Activities facilitating knowledge-exchange for community-based peace initiatives have included the “Inter‐religion Peace Building for Long‐term Development,” which PEF co‐organised with the Sewalanka Foundation. The event brought together religious leaders, academics and other members of civil society from southern Thailand, Burma, Aceh and Sri Lanka to share experiences of managing conflict in thei rregions, with an emphasis on religious practice and peacebuilding. The panels covered such topics as the role of civil society in peacebuilding, comparisons between conflicts in southern Thailand and Aceh, experiences of conflict in the Shan ethnic state of Burma, Sri Lankan experiences in conflict management and peacebuilding, and the concept of Dawa Talip as applied in southern Thailand.
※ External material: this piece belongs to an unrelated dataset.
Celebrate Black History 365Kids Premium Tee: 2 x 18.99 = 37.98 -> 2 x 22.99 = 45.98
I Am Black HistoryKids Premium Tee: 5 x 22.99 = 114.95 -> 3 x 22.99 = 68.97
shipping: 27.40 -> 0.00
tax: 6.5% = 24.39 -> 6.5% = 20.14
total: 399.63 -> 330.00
Other recent activities include organising the first Thai-Buddhist, Melayu and Chinese Inter-Faith Forum in Yala in March 2012, which brought together all affected communities to discuss the problems and solutions to the ongoing conflict in the southern border region.

In 2011 and early 2012, PEF organised 70 forums, totaling 863 participants, to seek the views of communities from the provinces of Pattani, Yala, Narathiwat and parts of Songkhla as to how to deal with the conflict there. Melayu community forums were also held in the Malaysian states of Kelantan, Terengganu and Kuala Lumpur. The objective of these talks was to: learn about the problems of each group; improve relations between groups by increasing mutual understanding; and propose local solutions to the conflict.
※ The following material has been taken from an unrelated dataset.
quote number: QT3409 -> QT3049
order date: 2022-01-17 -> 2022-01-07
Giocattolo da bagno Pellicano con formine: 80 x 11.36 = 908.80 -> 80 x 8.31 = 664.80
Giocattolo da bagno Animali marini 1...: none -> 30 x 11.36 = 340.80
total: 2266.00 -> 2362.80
In 2009 and 2010, PEF organised a trip to the Khaokho Talaypu Natural Farm, where women and youth from southern Thailand learned methods to use local resources to make products to sell in their communities. The project was aimed at increasing economic and employment opportunities in south Thailand.

Unemployment and poverty are seen as two of the myriad drivers of the violent insurgency in the region. Women and youth participants also visited communities in Thailand’s north, where people have had success in generating income by selling crafts made from local resources. Following the trips, women and youth developed their income generation proposals and start-up funds were provided for all group projects.
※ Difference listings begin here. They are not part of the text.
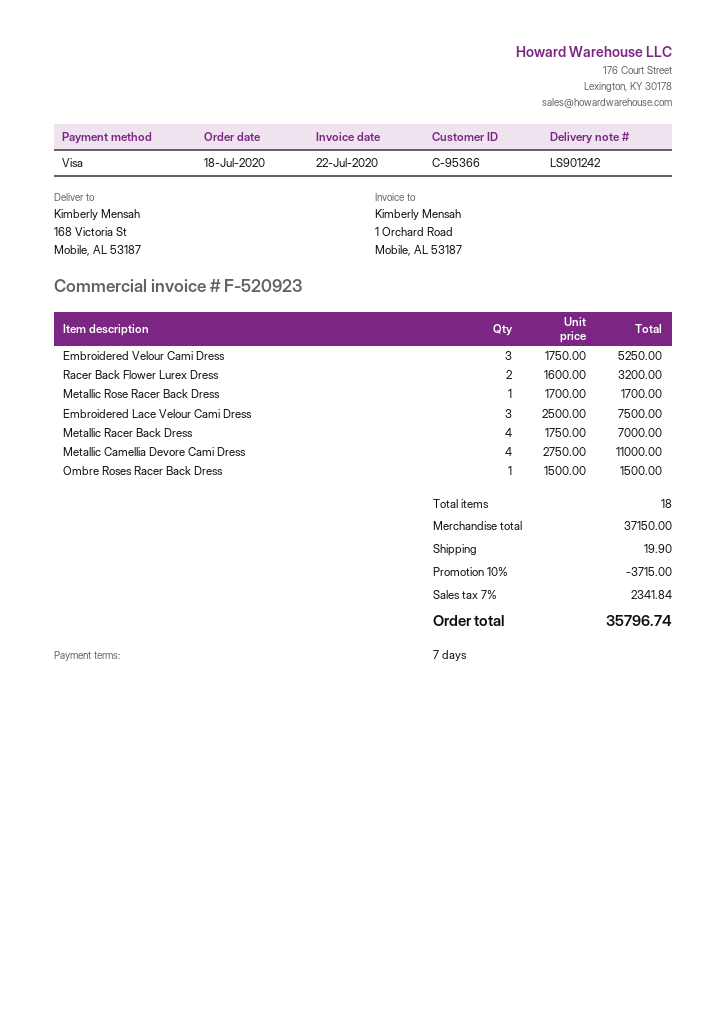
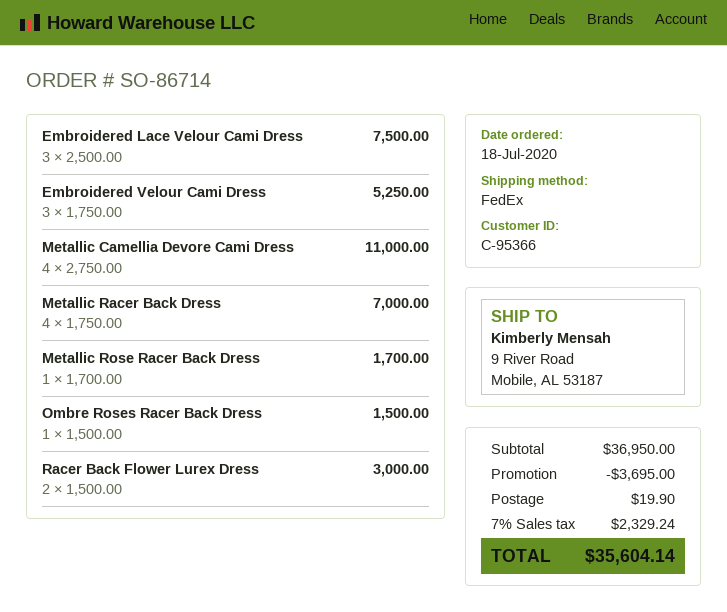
ship to: 168 Victoria St, Mobile, AL 53187 -> 9 River Road, Mobile, AL 53187
Racer Back Flower Lurex Dress: 2 x 1600.00 = 3200.00 -> 2 x 1500.00 = 3000.00
subtotal: 37150.00 -> 36950.00
discount: 3715.00 -> 3695.00
tax: 7% = 2341.84 -> 7% = 2329.24
total: 35796.74 -> 35604.14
Future activities planned include the establishment of regular interfaith community forums, the creation of a women’s conflict mediation team as well as an exchange programme for local peacebuilders and authorities to learn from their counterparts in Aceh and Mindanao.

Broader mission

PEF works to promote a wide range of human rights and human security issues throughout Thailand and Southeast Asia by serving as a civil society network through which community-based partner organisations share knowledge, strategies, and resources to work together for positive social change.

PEF works to strengthen the organisational capacity of network partners by providing them with information, skills and knowledge training, capacity building tools, logistical coordination, and other assistance adapted to each group’s particular needs. To best provide such services, the organisation carries out field visits to partner communities on a regular basis, studying conditions on the ground and learning about peoples’ most pressing needs. Every project is developed out of these needs and through close collaboration with local communities.

In addition, PEF facilitates direct engagement between various community networks and organisations by applying its People-to-People (P2P) action approach, in which grassroots partners share knowledge, develop common agendas, and plan social action. Examples include community learning exchange programs, solidarity workshops, cross-border civil society exchanges, and people’s monitoring of ASEAN developments.

In addition to providing horizontal links between grassroots partners throughout Thailand, PEF maintains working relationships with regional and international organisations and provides vertical channels for Thai civil society to engage with public officials at the national, regional, and international levels.